Technical note: Combining quantile forecasts and predictive distributions of streamflows

Konrad Bogner, Katharina Liechti, and Massimiliano Zappa Konrad Bogner et al.
  • Swiss Federal Institute for Forest, Snow and Landscape Research WSL, Birmensdorf, Switzerland

Abstract. The enhanced availability of many different hydro-meteorological modelling and forecasting systems raises the issue of how to optimally combine this great deal of information. Especially the usage of deterministic and probabilistic forecasts with sometimes widely divergent predicted future streamflow values makes it even more complicated for decision makers to sift out the relevant information. In this study multiple streamflow forecast information will be aggregated based on several different predictive distributions, and quantile forecasts. For this combination the Bayesian model averaging (BMA) approach, the non-homogeneous Gaussian regression (NGR), also known as the ensemble model output statistic (EMOS) techniques, and a novel method called Beta-transformed linear pooling (BLP) will be applied. By the help of the quantile score (QS) and the continuous ranked probability score (CRPS), the combination results for the Sihl River in Switzerland with about 5 years of forecast data will be compared and the differences between the raw and optimally combined forecasts will be highlighted.
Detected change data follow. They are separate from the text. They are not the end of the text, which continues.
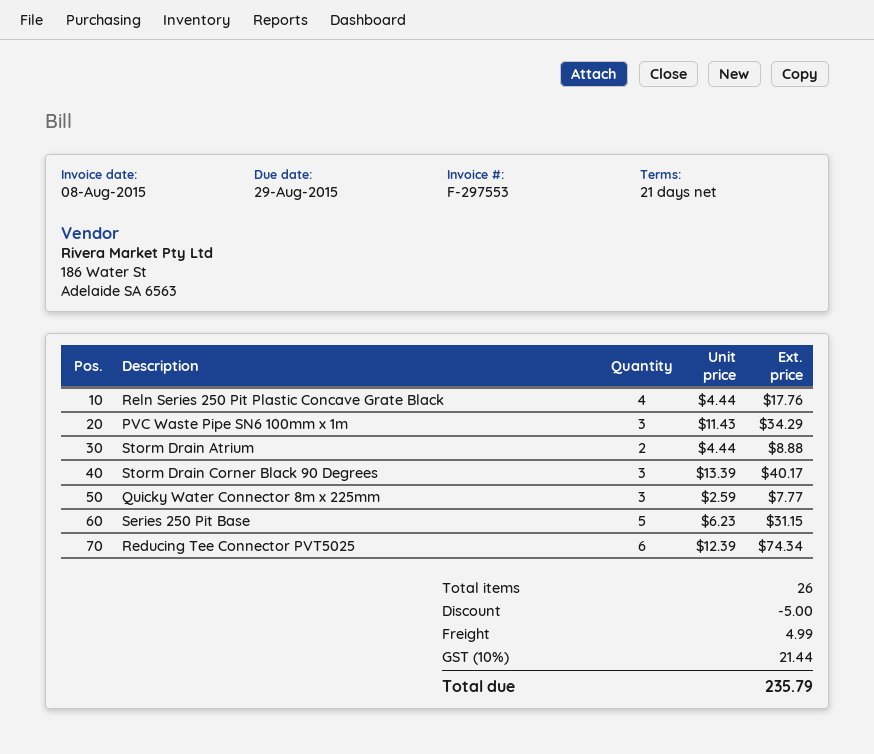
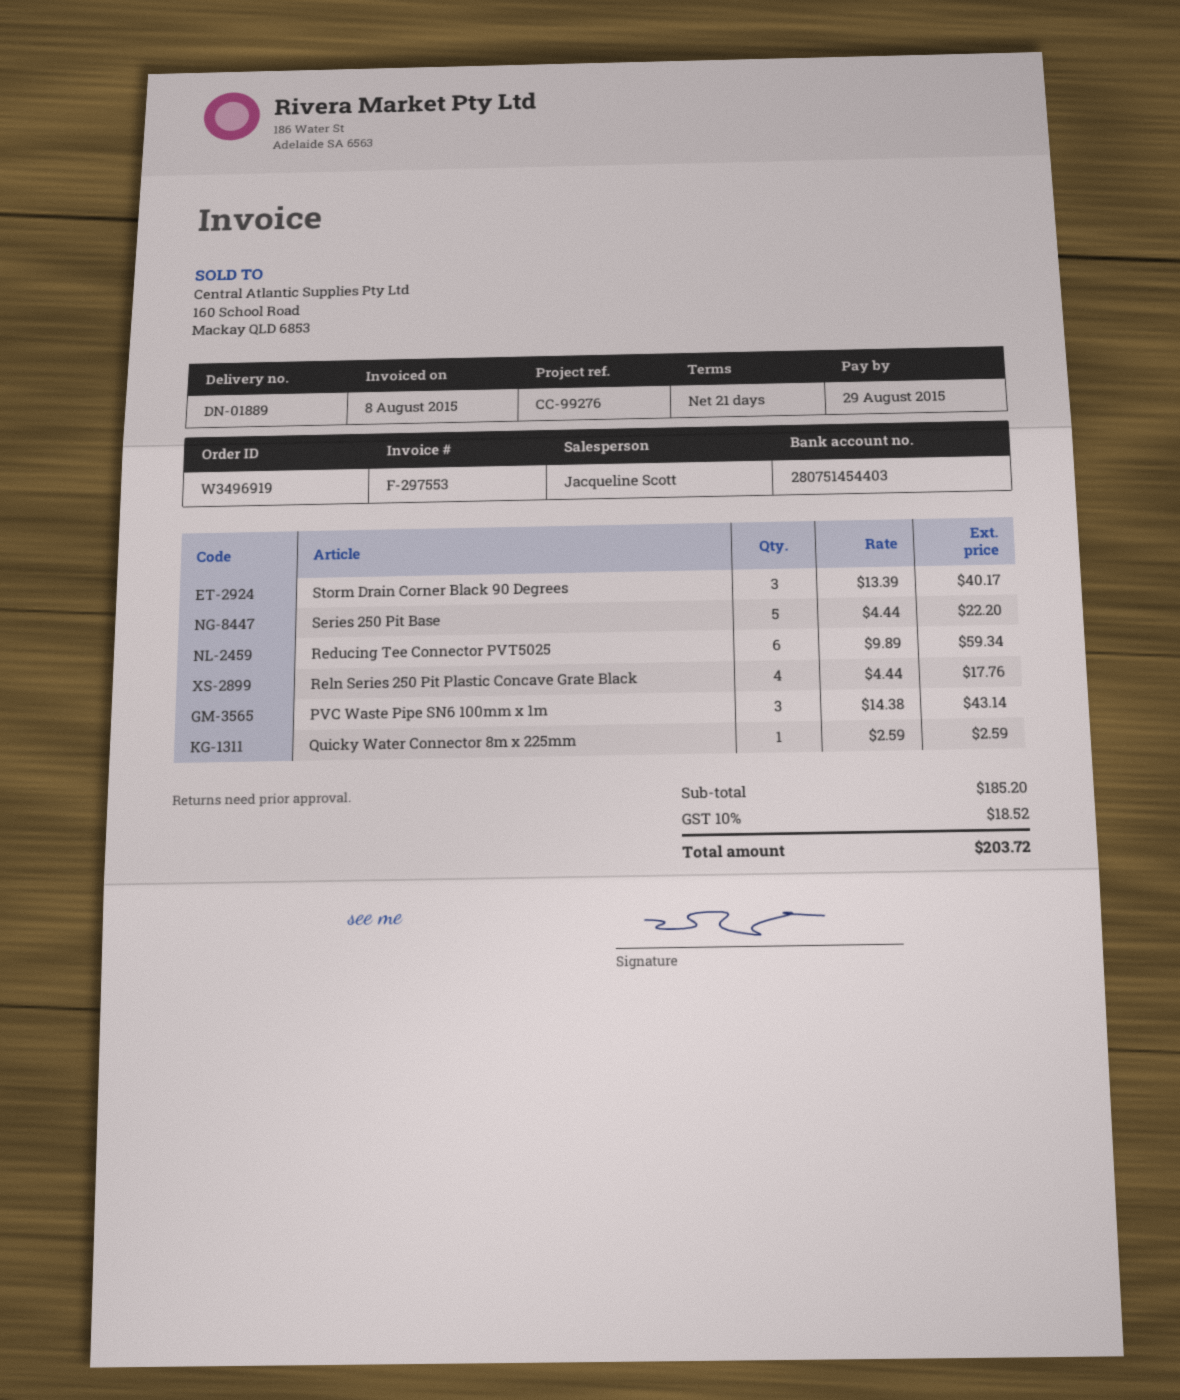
PVC Waste Pipe SN6 100mm x 1m: 3 x 11.43 = 34.29 -> 3 x 14.38 = 43.14
Storm Drain Atrium: 2 x 4.44 = 8.88 -> none
Quicky Water Connector 8m x 225mm: 3 x 2.59 = 7.77 -> 1 x 2.59 = 2.59
Series 250 Pit Base: 5 x 6.23 = 31.15 -> 5 x 4.44 = 22.20
Reducing Tee Connector PVT5025: 6 x 12.39 = 74.34 -> 6 x 9.89 = 59.34
discount: 5.00 -> none
shipping: 4.99 -> none
tax: 10% = 21.44 -> 10% = 18.52
total: 235.79 -> 203.72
The results demonstrate the importance of applying proper forecast combination methods for decision makers in the field of flood and water resource management.

Short summary
The enhanced availability of many different weather prediction systems nowadays makes it very difficult for flood and water resource managers to choose the most reliable and accurate forecast. In order to circumvent this problem of choice, different approaches for combining this information have been applied at the Sihl River (CH) and the results have been verified. The outcome of this study highlights the importance of forecast combination in order to improve the quality of forecast systems.